In mod_osso 10g, the OssoSecureCookies directive is disabled by default. However, in mod_osso 11g, this behavior is enabled by default. In mod_osso 11g, to disable the OssoSecureCookies directive you must set OssoSecureCookies to Off in the corresponding configuration file. When mod_osso is enabled, the mod_osso.conf file is available at:

ORACLE_INSTANCE/config/OHS/<ohs_name>/moduleconf/mod_osso.conf

Set the OssoSecureCookies directive as follows:

OssoSecureCookies "Off"

18.3.4.3 Mod_osso Does Not Encode the Return URL

Mod_osso does not encode the return URL in the query when redirecting to the Oracle SSO Server for logout.

To fix this issue, the encoded URL must be passed. For example: response.setHeader("Osso-Return-Url", encoded-url)

18.3.4.4 mod_osso: "Page Not found" error After Default Installation

The following causes might result in a "Page Not Found" error when trying to display SSO page:

  • Multiple routing relationships with the same OHS in the absence of load balancer: This is not supported.

  • No routing relationship

Solutions: Multiple Routing Relationships

Locate and remove the extra routing relationship that is not related to this oc4j_im.
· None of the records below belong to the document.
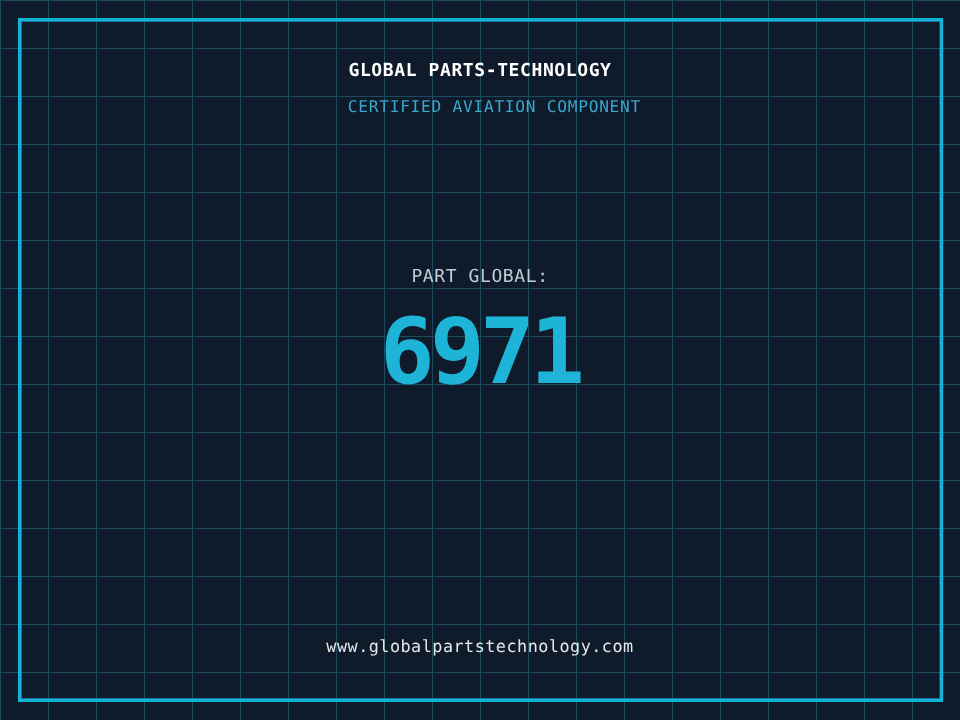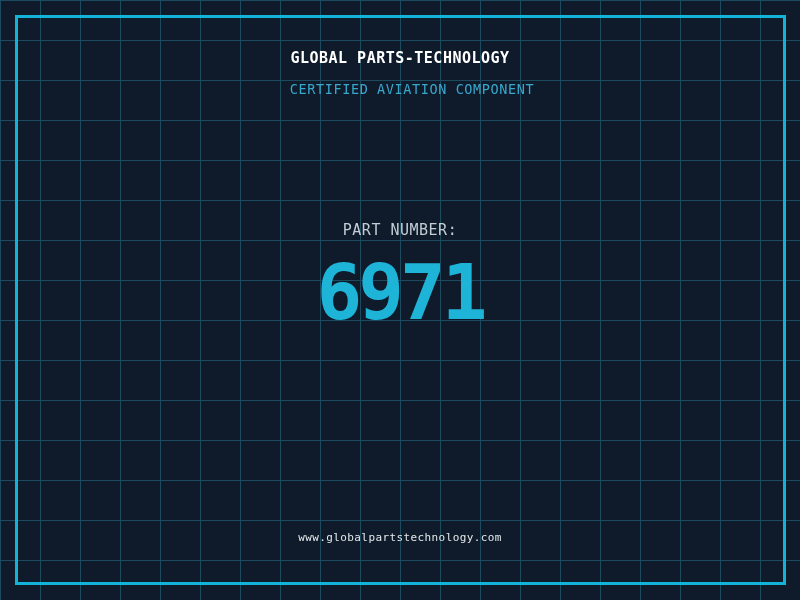--- a/index.html
+++ b/index.html
@@ -87,7 +87,7 @@
 
 <div class="text-line certification-subtitle">CERTIFIED AVIATION COMPONENT</div>
 
-<div class="text-line part-label">PART NUMBER:</div>
+<div class="text-line part-label">PART GLOBAL:</div>
 
 <div class="text-line part-number">6971</div>
 

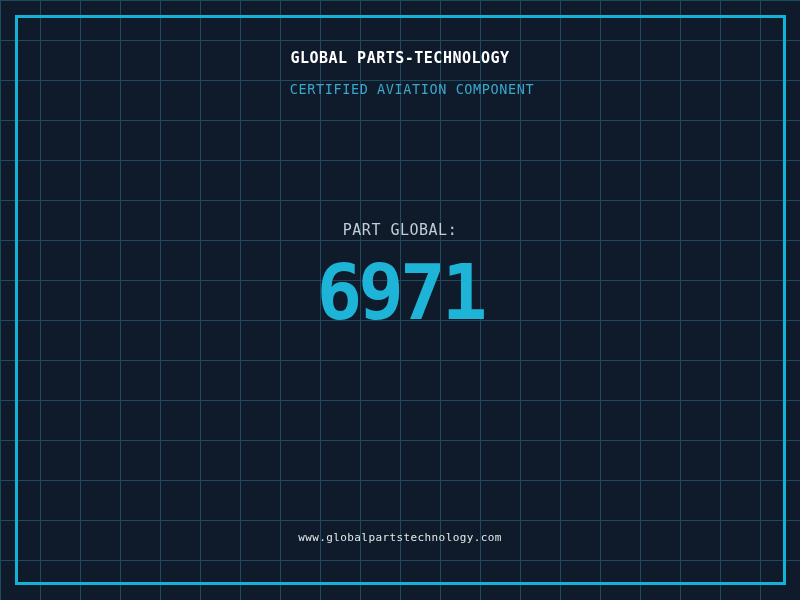--- a/index.html
+++ b/index.html
@@ -71,7 +71,7 @@
   }
   .website-url {
     top: 531px;
-    font-size: 11px;
+    font-size: 14px;
     letter-spacing: 0.4px;
     color: #e2e9ea;
   }

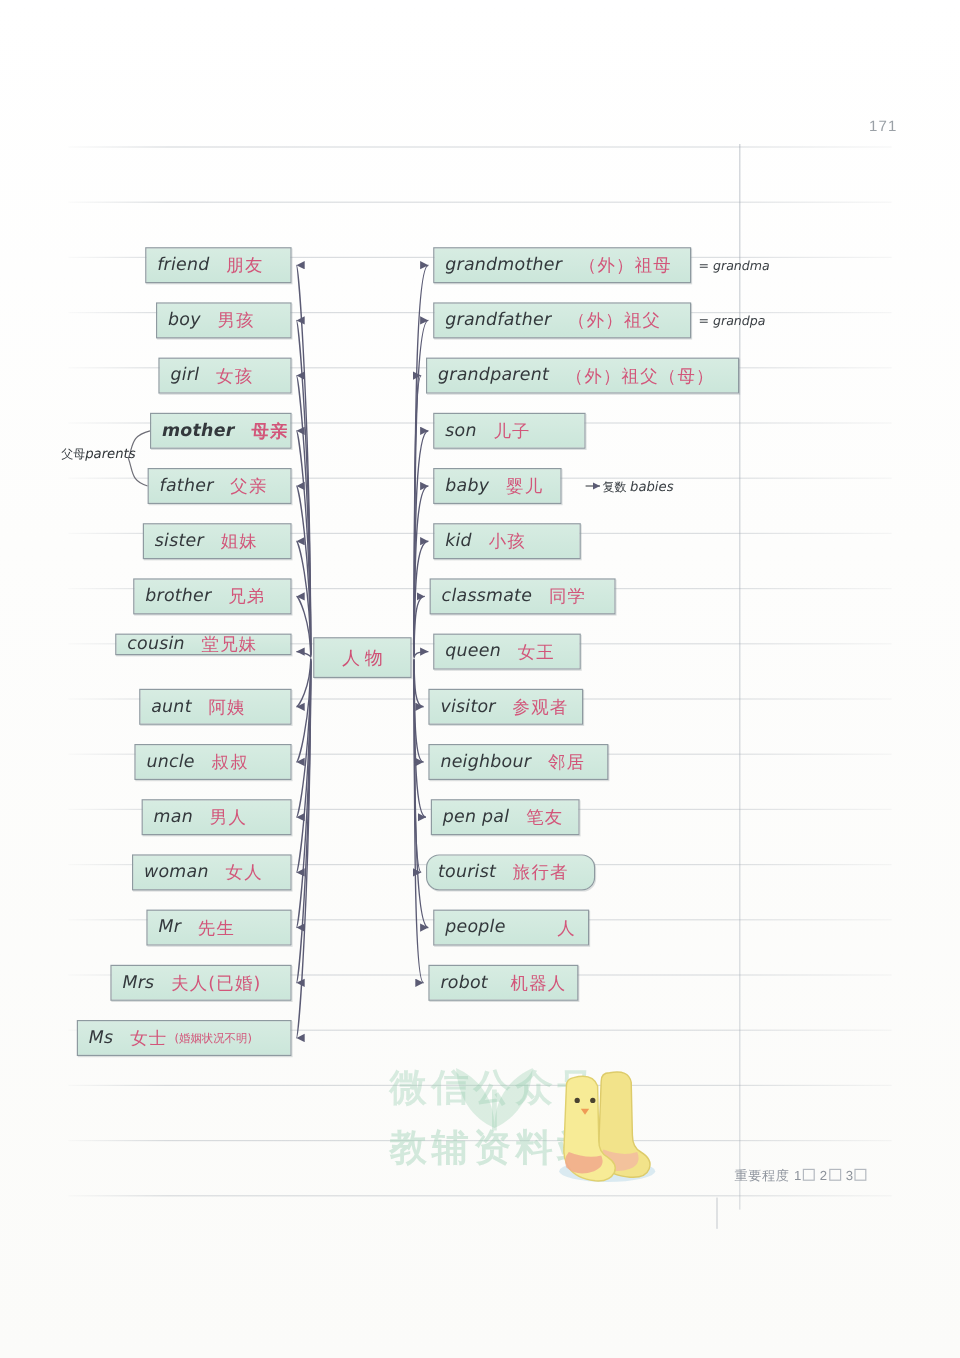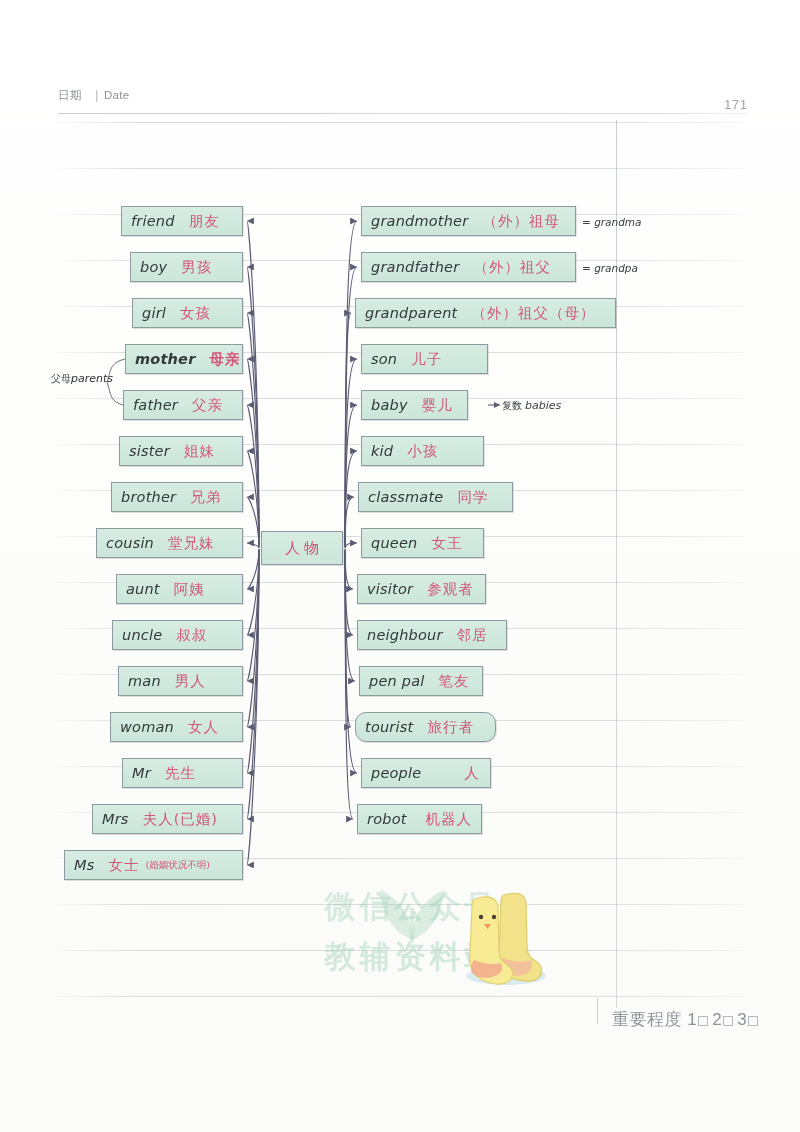--- a/index.html
+++ b/index.html
@@ -103,12 +103,6 @@
     </div>
   <div id="vmargin"></div>
 
-  <div id="hdr">
-    <span class="lbl">日期</span>
-    <span class="sep">|</span>
-    <span class="en">Date</span>
-    <div class="topline"></div>
-  </div>
   <div id="pageno">171</div>
 
   <div id="wm">

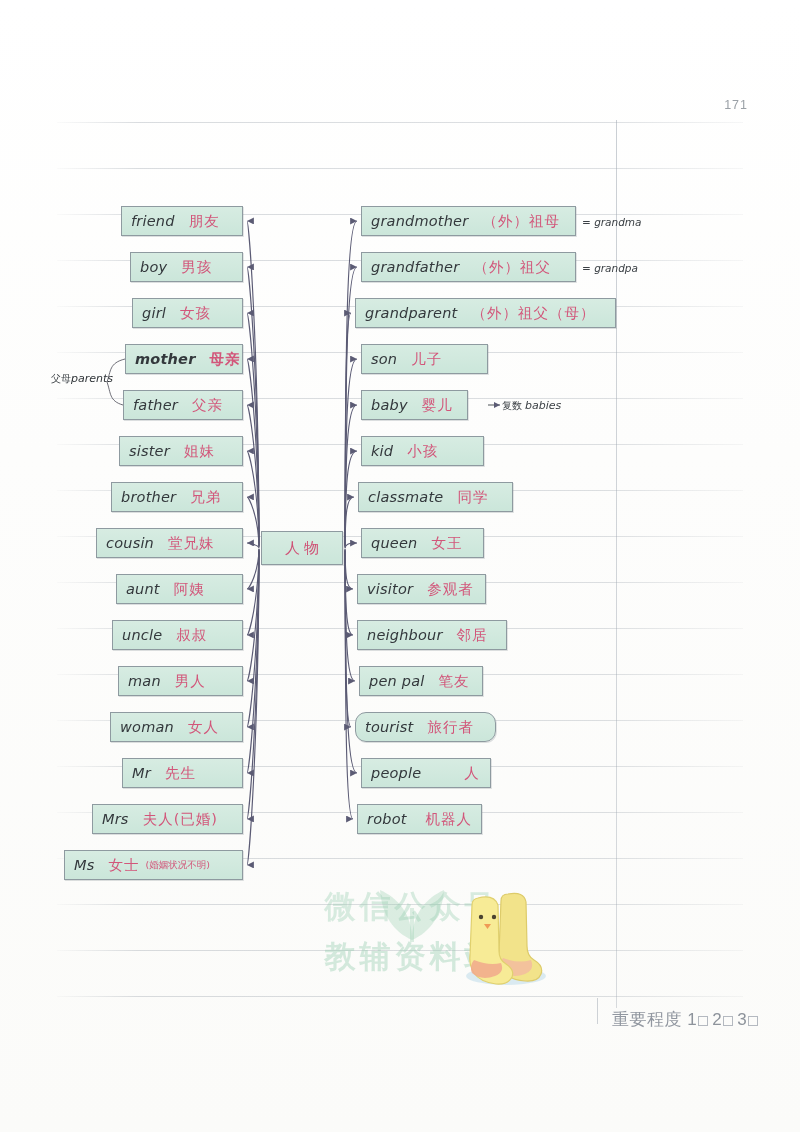--- a/index.html
+++ b/index.html
@@ -209,7 +209,7 @@
           <span class="en">brother</span>
           <span class="cn">兄弟</span>
         </div>
-        <div class="node" style="left: 96px; top: 528px; width: 147px; height: 30px;">
+        <div class="node" style="left: 96px; top: 528px; width: 147px; height: 18px;">
           <span class="en">cousin</span>
           <span class="cn">堂兄妹</span>
         </div>

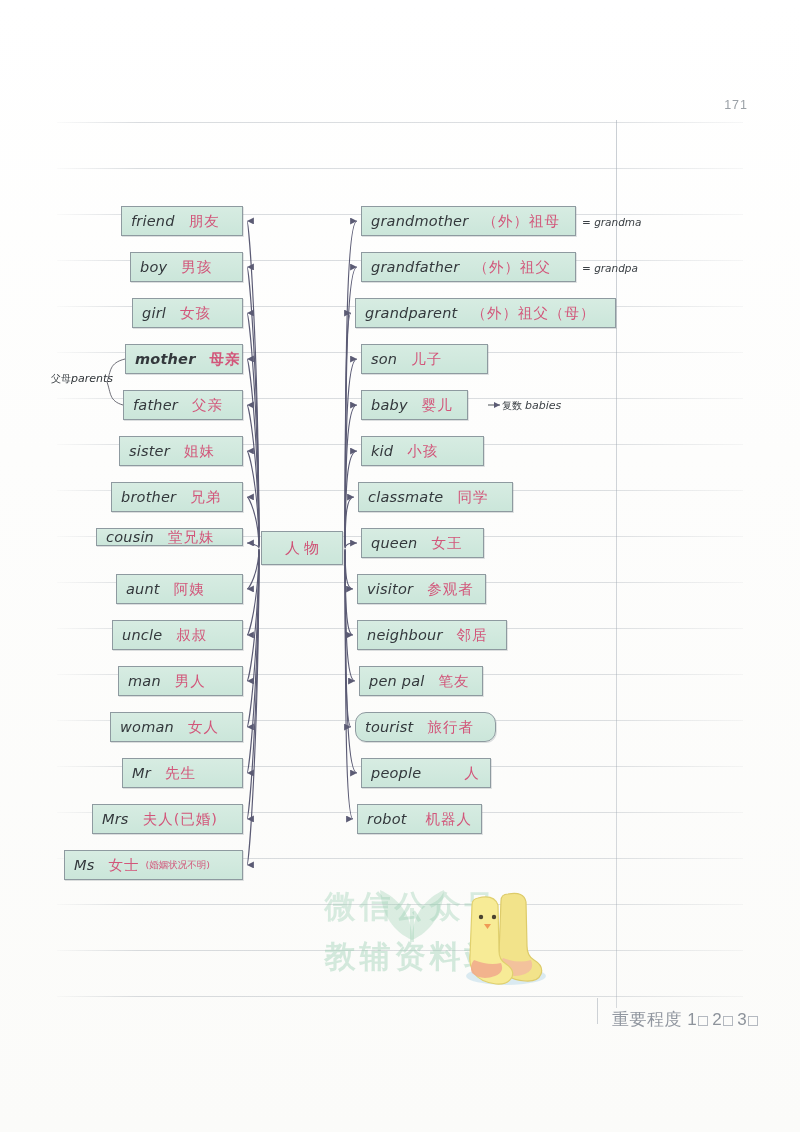--- a/index.html
+++ b/index.html
@@ -31,7 +31,7 @@
       background:linear-gradient(to right,rgba(150,158,168,.50),rgba(150,158,168,.38) 85%,rgba(150,158,168,.12));}
   #pageno{position:absolute;right:52px;top:98px;font-size:12.5px;color:#9aa0a6;letter-spacing:1px;}
   
-  #footer{position:absolute;left:612px;top:1008px;font-size:17px;color:#9197a0;letter-spacing:.5px;white-space:nowrap;}
+  #footer{position:absolute;left:612px;top:972px;font-size:11px;color:#9197a0;letter-spacing:.5px;white-space:nowrap;}
   #footer .bx{display:inline-block;width:8px;height:8px;border:1px solid #b4b9c0;margin:0 4px 0 1px;vertical-align:-1px;}
   #footer .num{color:#8d939b;}
   #footline{position:absolute;left:597px;top:998px;width:1px;height:26px;background:rgba(160,168,178,.5);}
Leave the routing relationship that is related to this oc4j_im.

  1. Use the following command to display all routing relationships in your environment:

    asctl:/imha/inst1/ohs_im>ls -a -l
    oc4j_im_ohs_im_routing_relationship -> /imha/inst12/oc4j_im 
    oc4j_im_ohs_im_routing_relationship_ -> /imha/inst11/oc4j_im 
    
  2. Remove the routing relationship that is not related to this specific oc4j_im using the following command with values for your environment. For example:

    asctl:/imha/inst1/ohs_im> rmrel(name='oc4j_im_ohs_im_routing_relationship_
    ',pt='/imha/inst11/oc4j_im')
    
  3. Stop and start both OHS Web server and oc4j_im.

  4. Confirm that the SSO page displays.

Solutions: No Routing Relationships

By default, the installer creates a routing relationship between each OHS and each oc4j_im. If there is no routing relationship between OHS and oc4j_im, you must create one.

  1. Use the following command to create a routing relationship using values for your environment:

    createRoutingRelationship(name='rr1',ut='/imha/inst1/ohs_im',pt='/imha/inst12/  
    @ oc4j_im') 
    
  2. Stop and start both OHS Web server and oc4j_im.

  3. Confirm that the SSO page displays.

18.3.5 About Using IPv6

Oracle Fusion Middleware supports Internet Protocol Version 4 (IPv4) and Internet Protocol Version 6 (IPv6.) Among other features, IPv6 supports a larger address space (128 bits) than IPv4 (32 bits), providing an exponential increase in the number of computers that can be addressable on the Web.

See Also:

Oracle Fusion Middleware Administrator's Guide for details about using IPv6 with the Oracle Single Sign-on Server.